The Digital Humanities Contribution to Topic Modeling


Topic modeling could stand in as a synecdoche of digital humanities. It is distant reading in the most pure sense: focused on corpora and not individual texts, treating the works themselves as unceremonious “buckets of words,” and providing seductive but obscure results in the forms of easily interpreted (and manipulated) “topics.” In its most commonly used tool, it runs in the command line. To achieve its results, it leverages occult statistical methods like “dirichlet priors” and “bayesian models.” Were a critic of digital humanities to dream up the worst stereotype of the field, he or she would likely create something very much like this, and then name a popular implementation of it after a hammer.
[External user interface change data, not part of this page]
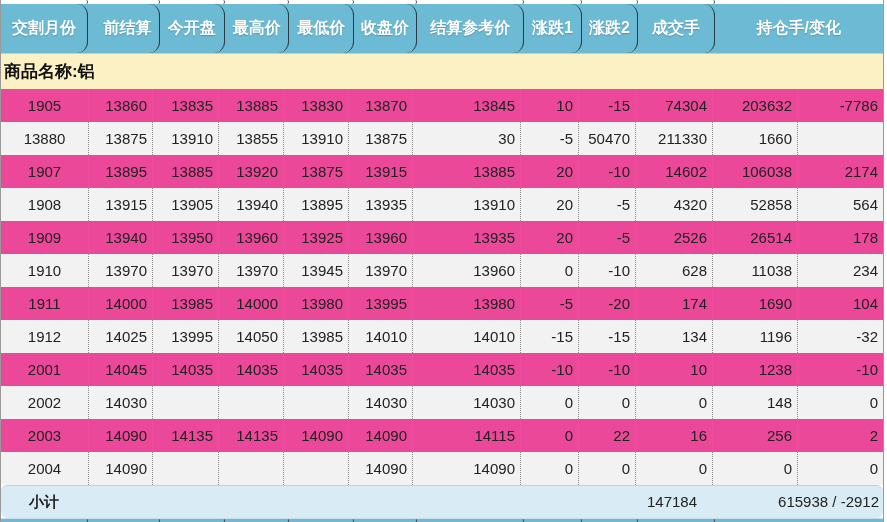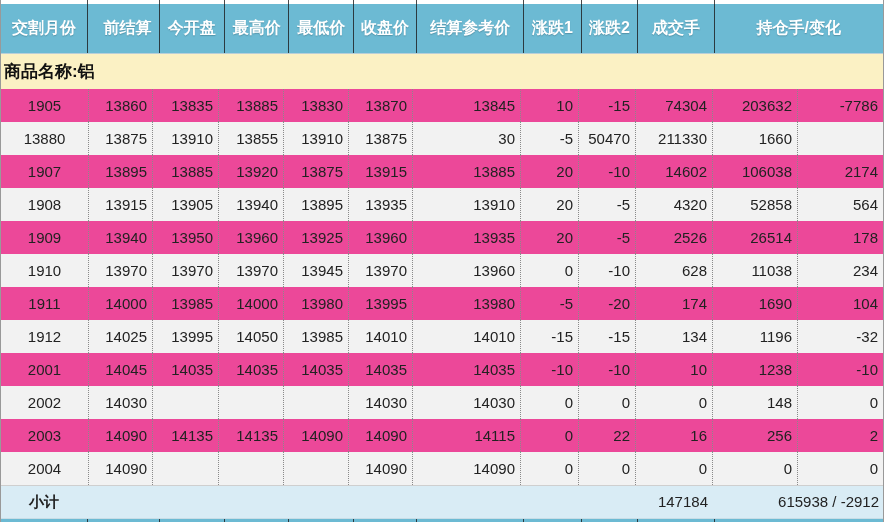"交割月份" .hrow > div { border-radius: none -> 11px }
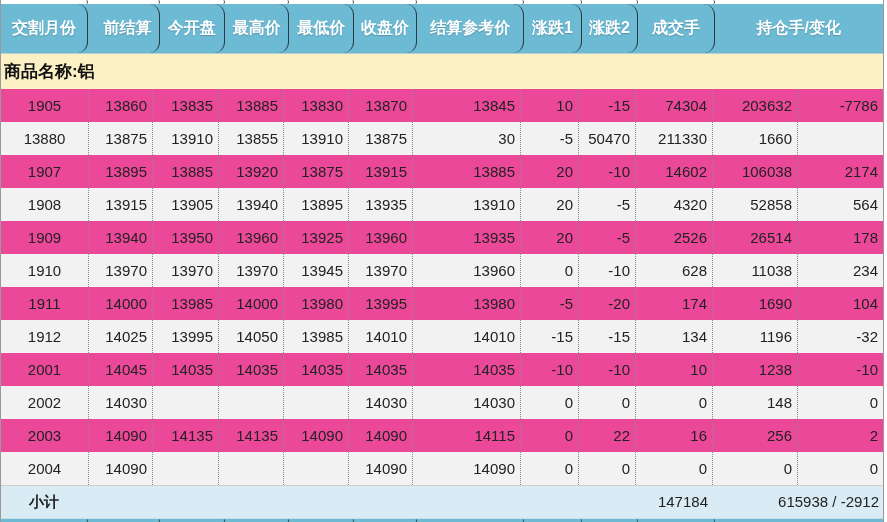"小计" .subtotal { border-radius: none -> 6px }
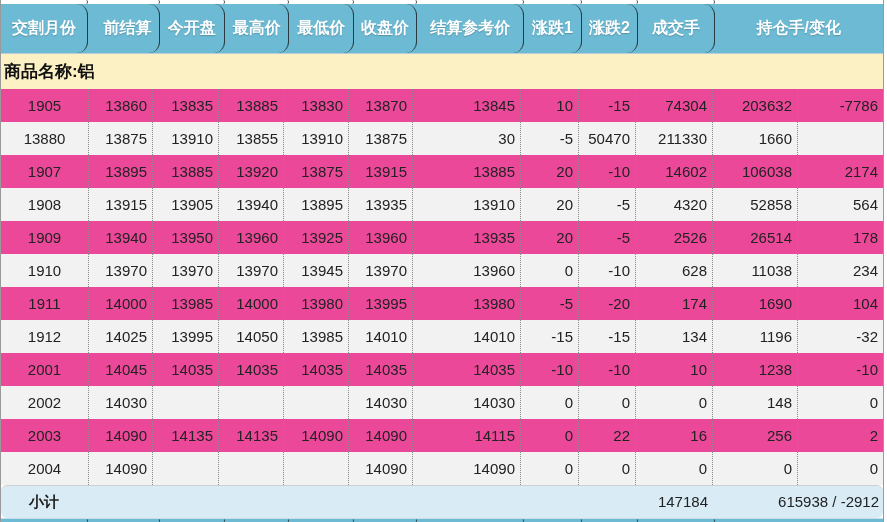"147184" .subtotal-volume { text-align: right -> center }
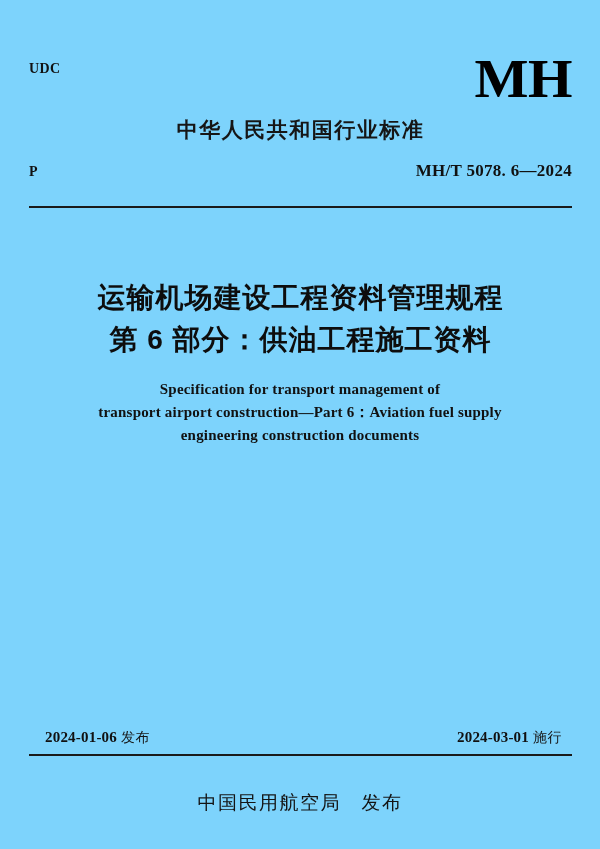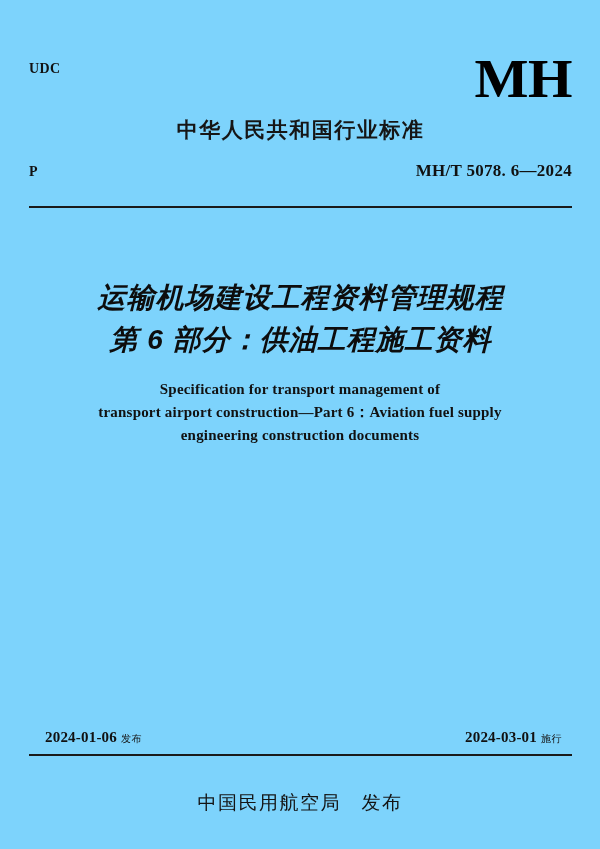"运输机场建设工程资料管理规程" .title-block { font-style: italic -> none }
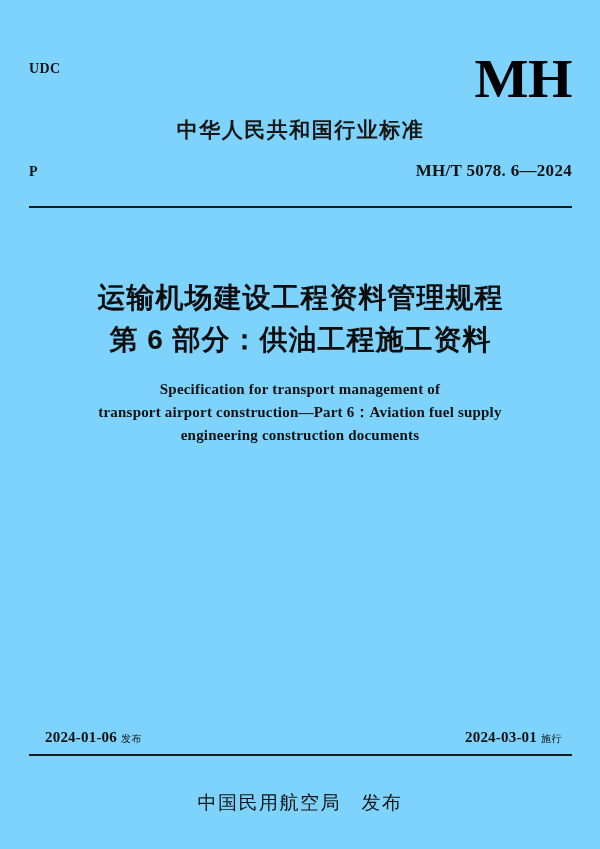"发布" .date-word { font-size: 10px -> 14px }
Since 2010, introductions to topic modeling for humanists have appeared with increasing frequency. Most offer you a list of words, all apparently related yet in no discernible order, identified as a “topic.” You’re introduced to topics, and how a computer came to generate them automatically without any prior knowledge of word definitions or grammar. It’s amazing, you read, but not magic: a simple algorithm that can be understood easily if only you are willing to dedicate an hour or two to learn it. The results would speak for themselves, and a decade ago you would have been forgiven if you imagined only a human could have produced the algorithm’s output. You would marvel at the output, for a moment, before realizing there isn’t much immediately apparent you can actually do with it, and the article would list a few potential applications along with a slew of caveats and dangers. We are ready, now, for a more sustained and thorough exploration of topic modeling.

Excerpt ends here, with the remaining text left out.